2. The Theory of Karma
According to this theory, the effect of the past and its future would be the effect of its present existence. This theory is a more special form of the general law of causation as proposed by Buddha.
3. The Doctrine of Universal Change and Impermanence
The Buddha states that all things are subject to change and decay and are therefore permanently moving and changing. As there is an inherent cause of existence of each thing, all these things cease to be once the cause ceases to be. This theory that everything that has a beginning has an end, is further connected to another theory of momentariness which was developed by some of the followers of Buddha. According to this theory, it is stated that not only does everything have a definite end but also a state of constant movement and that it simply cannot exist in one particular place and that it has a non-permanent existence. Further, this theory is extended by stating that if anything exists more than its definite period then it means that it would produce a consequent effect for it. But, in reality, if tested this theory doesn’t hold true and not everything is capable of producing a similar effect, but then there is a justification for this also. It is proved by stating that everything has a potentiality to produce an effect and every time it produces an effect which is distinct from the earlier one, therefore nothing is permanent.
4. The Theory of the Non-existence of the Soul
In this theory, it is stated that the law of change is universal and no particular being cannot escape from it, be it animate or inanimate. It is believed that man consists of an abiding substance termed as the soul (atma) and that it is capable of overcoming changes of the body and that it exists even after death and before birth and migrates from one body to another.
But, the Buddha has denied the existence of the soul.
Instead, he suggests that the causal nexus of the cause giving birth to an effect and so on is the major reason behind the continuity of the life of the human and his consistent re-births.
So, in other words it can be stated that the continuity of the stream of successive states cannot be denied, only the same state of the soul in each birth is being denied here.
Therefore, rebirth is defined as the causation of the next life by the present and not any form of transmigration or migration of the same soul into another body. Therefore, there is a continuous stream of consciousness which continues from the past to the present and then to the future.

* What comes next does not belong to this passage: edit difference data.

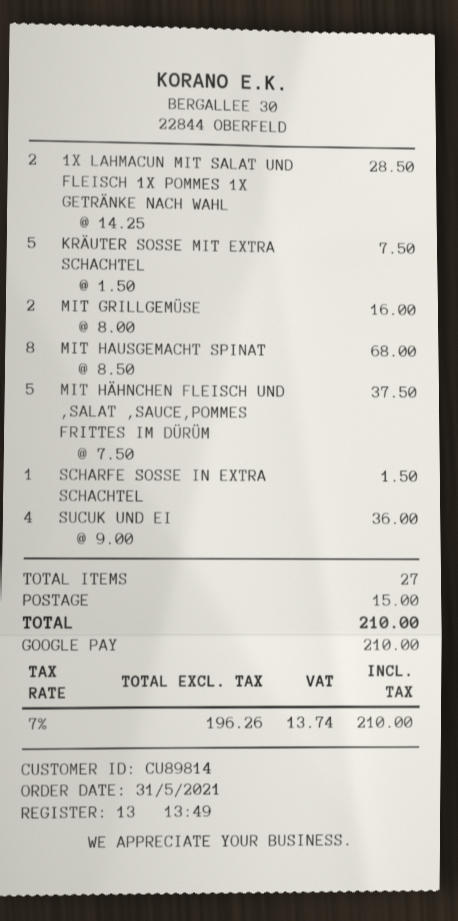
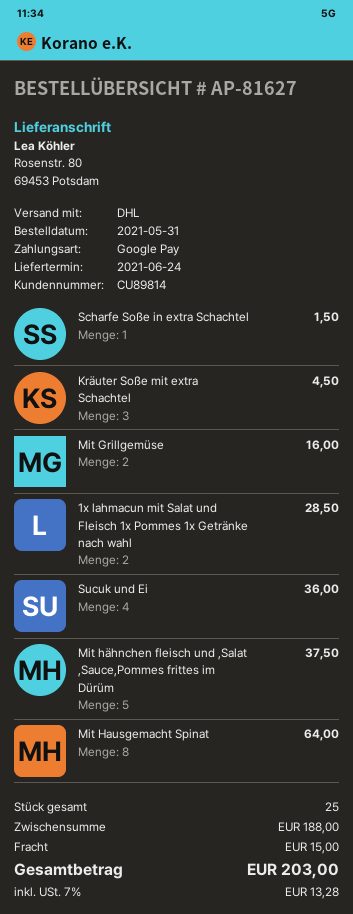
KRÄUTER SOSSE MIT EXTRA SCHACHTEL: 5 for 7.50 -> 3 for 4.50
MIT HAUSGEMACHT SPINAT: 8 for 68.00 -> 8 for 64.00
total quantity: 27 -> 25
tax: 7% = 13.74 -> 7% = 13.28
total: 210.00 -> 203.00

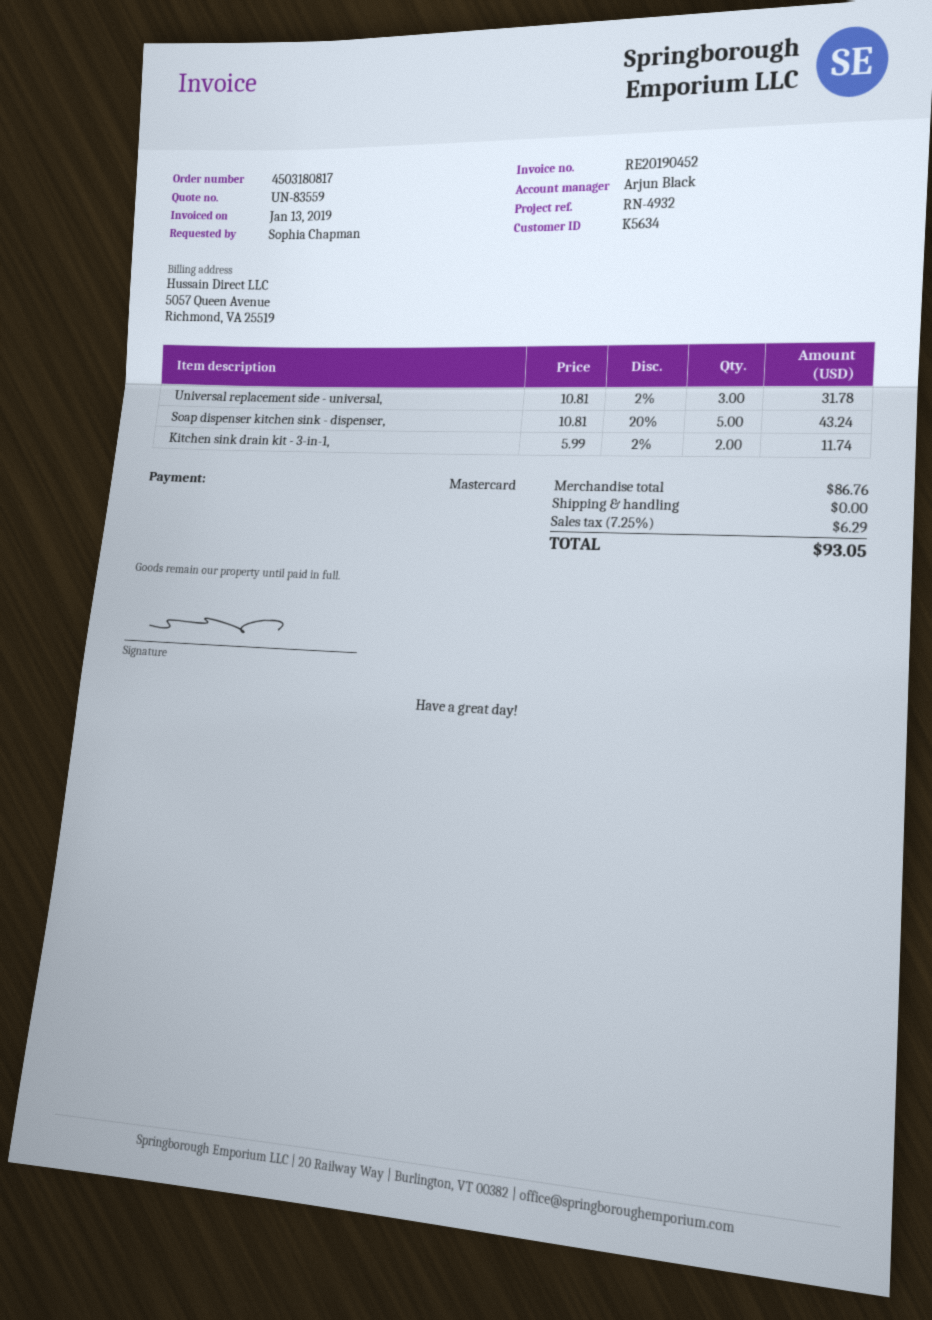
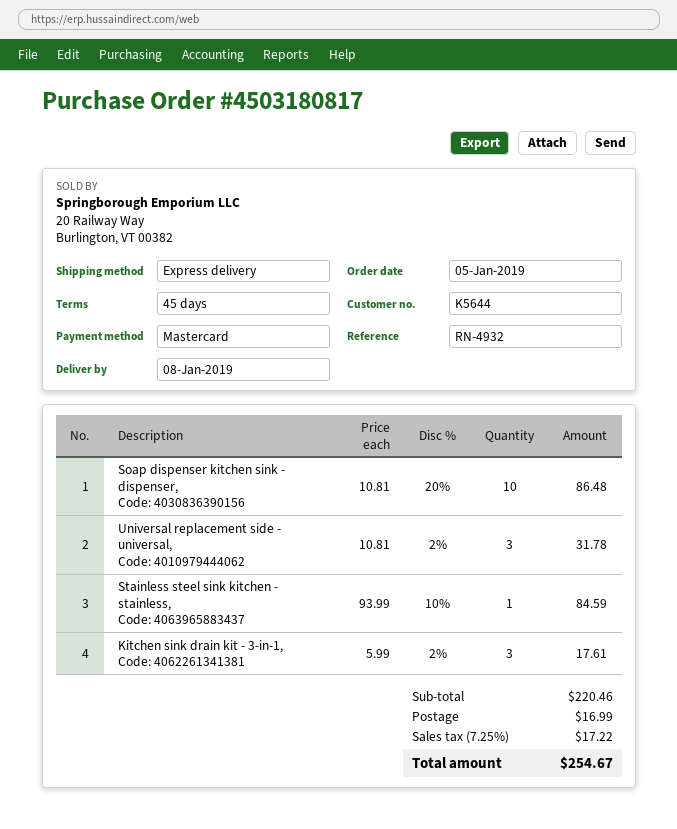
customer number: K5634 -> K5644
Soap dispenser kitchen sink - dispenser,: 5 x 10.81 - 20% = 43.24 -> 10 x 10.81 - 20% = 86.48
Kitchen sink drain kit - 3-in-1,: 2 x 5.99 - 2% = 11.74 -> 3 x 5.99 - 2% = 17.61
Stainless steel sink kitchen - stainless,: none -> 1 x 93.99 - 10% = 84.59
subtotal: 86.76 -> 220.46
shipping: 0.00 -> 16.99
tax: 7.25% = 6.29 -> 7.25% = 17.22
total: 93.05 -> 254.67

Buddha iterates the importance of this theory by stating that people have false views about the self and that they have a strong illusion about the self.
Buddha states that the self is understandable into five groups, such as 1) form (rupa) consisting of different factors of the body having a form, 2) feelings (vedana) of pleasure, pain and indifference, 3) perception including understanding and naming (sanjna), 4) predispositions or tendencies generated by the impressions of past experience (samskaras) and 5) consciousness itself (vijnana).
Therefore, conclusively it can be understood that that the theory of dependent organization along with the formula of the eightfold path summarizes the true essence of early Buddhism.